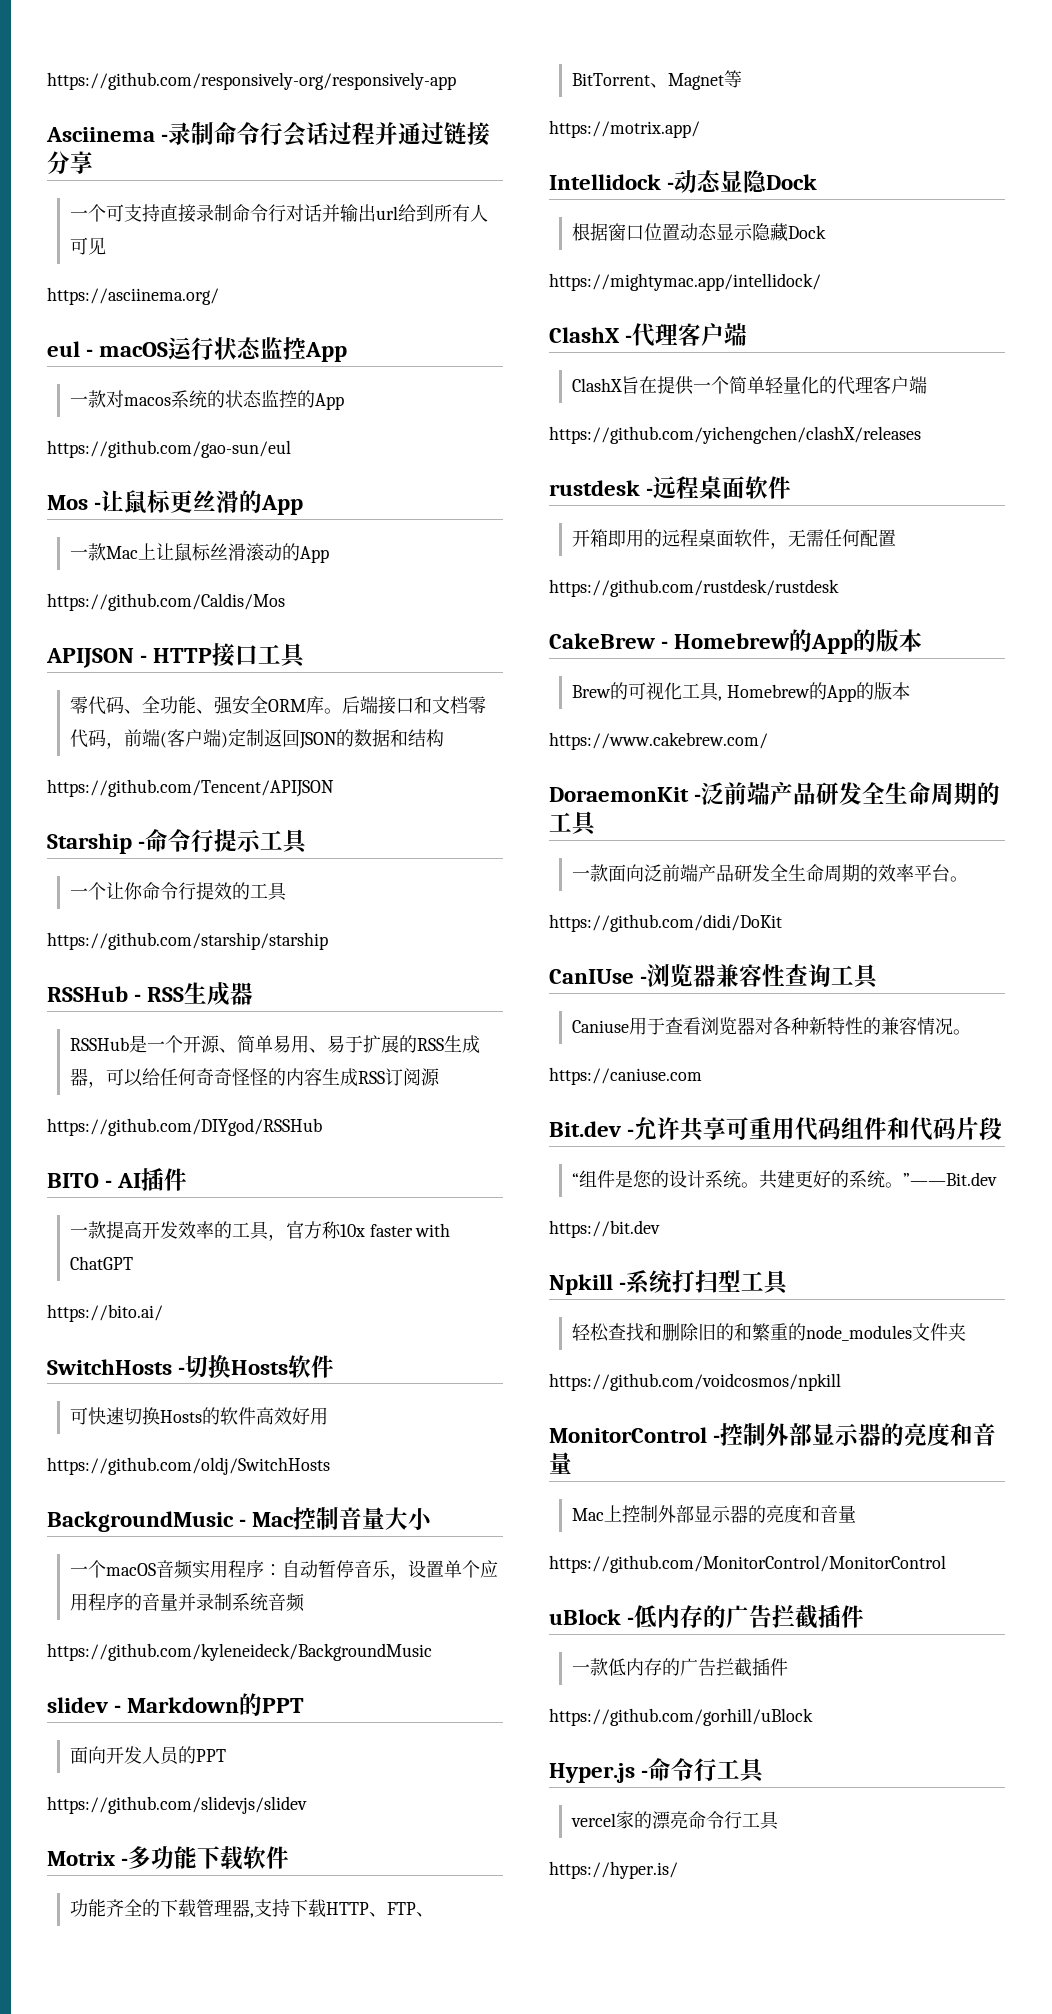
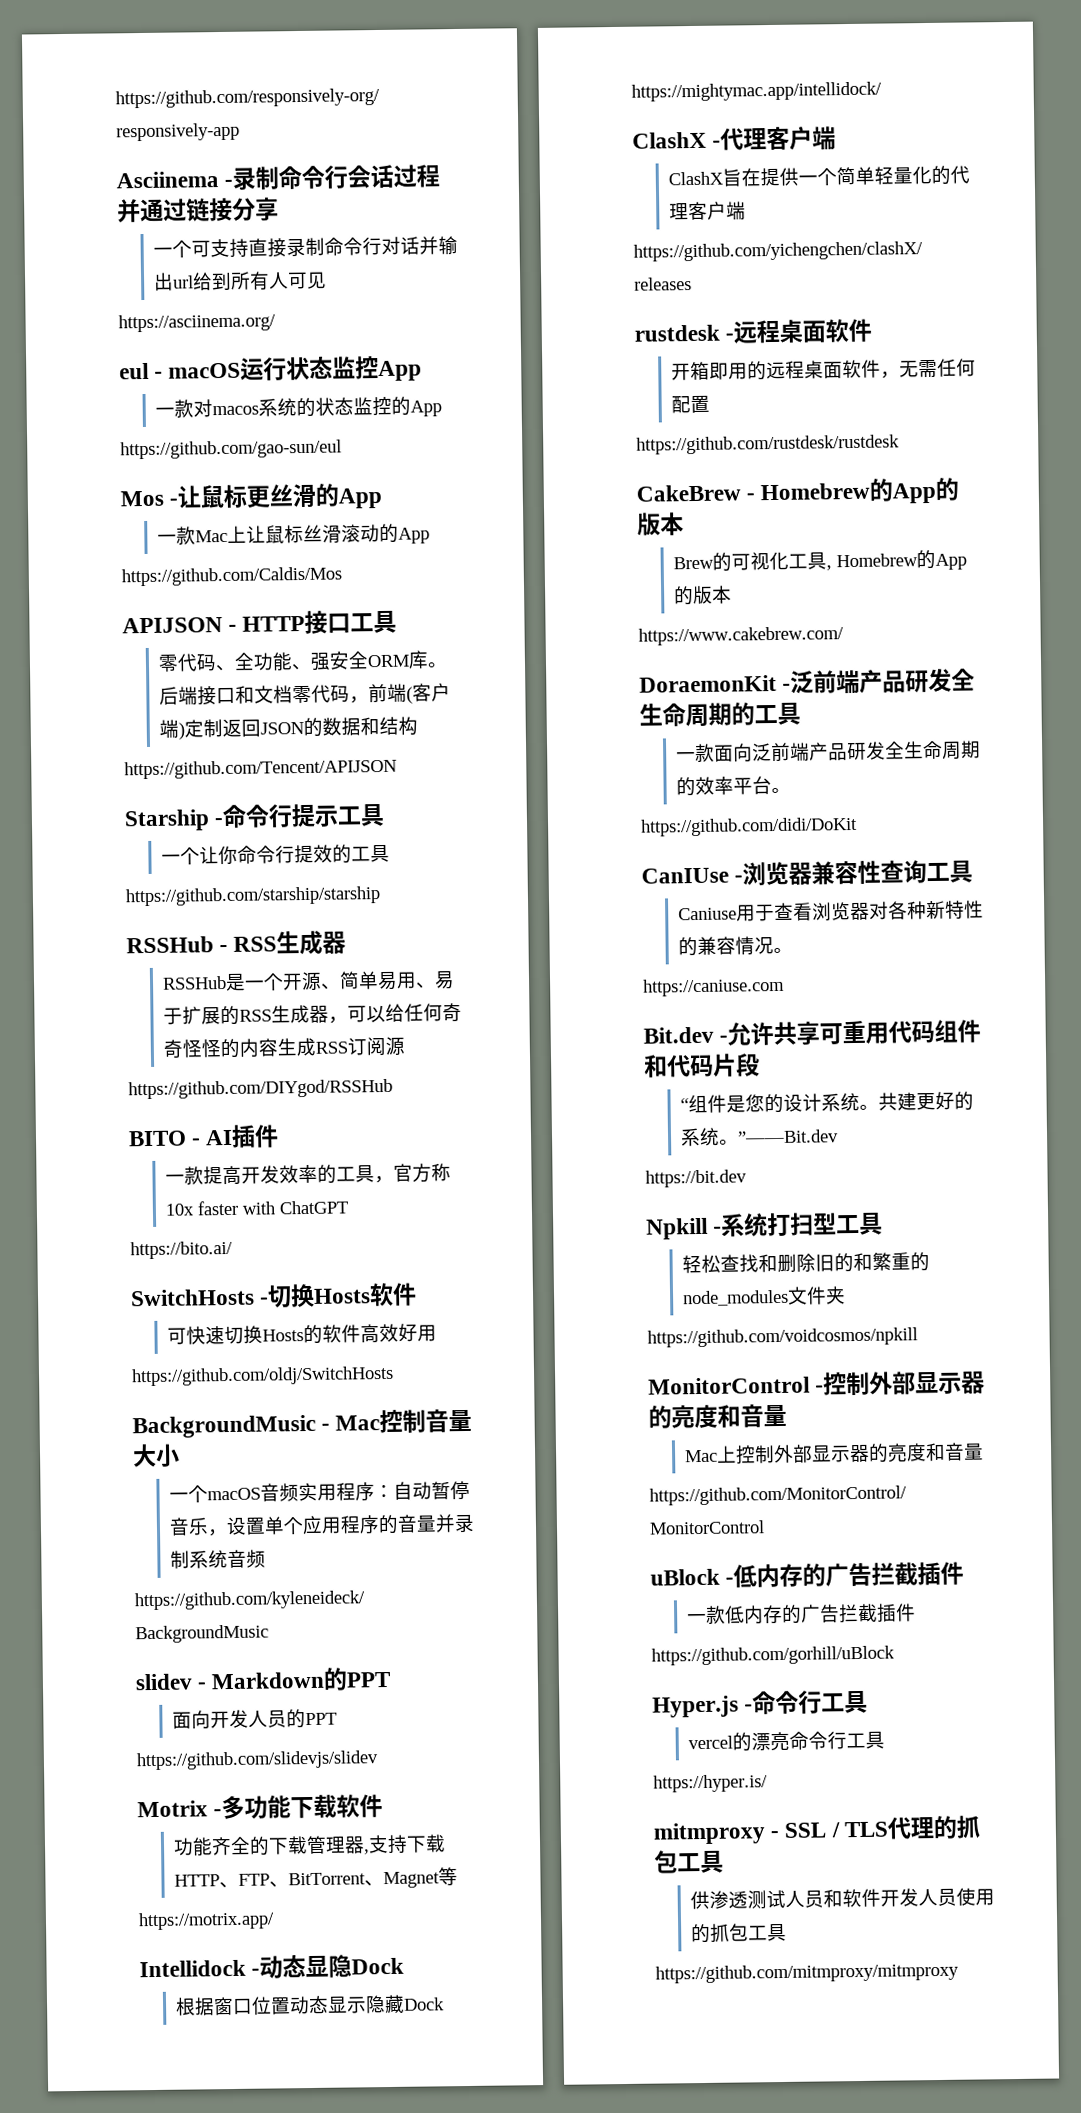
- vercel家的漂亮命令行工具
+ vercel的漂亮命令行工具
+ mitmproxy - SSL / TLS代理的抓包工具
+ 供渗透测试人员和软件开发人员使用的抓包工具
+ https://github.com/mitmproxy/mitmproxy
━━━
• INSTRUCTIONS FOR THE TASK: Copy all the records word for word and keep the pictures out.

• FINAL ANSWER:
- vercel家的漂亮命令行工具
+ vercel的漂亮命令行工具
+ mitmproxy - SSL / TLS代理的抓包工具
+ 供渗透测试人员和软件开发人员使用的抓包工具
+ https://github.com/mitmproxy/mitmproxy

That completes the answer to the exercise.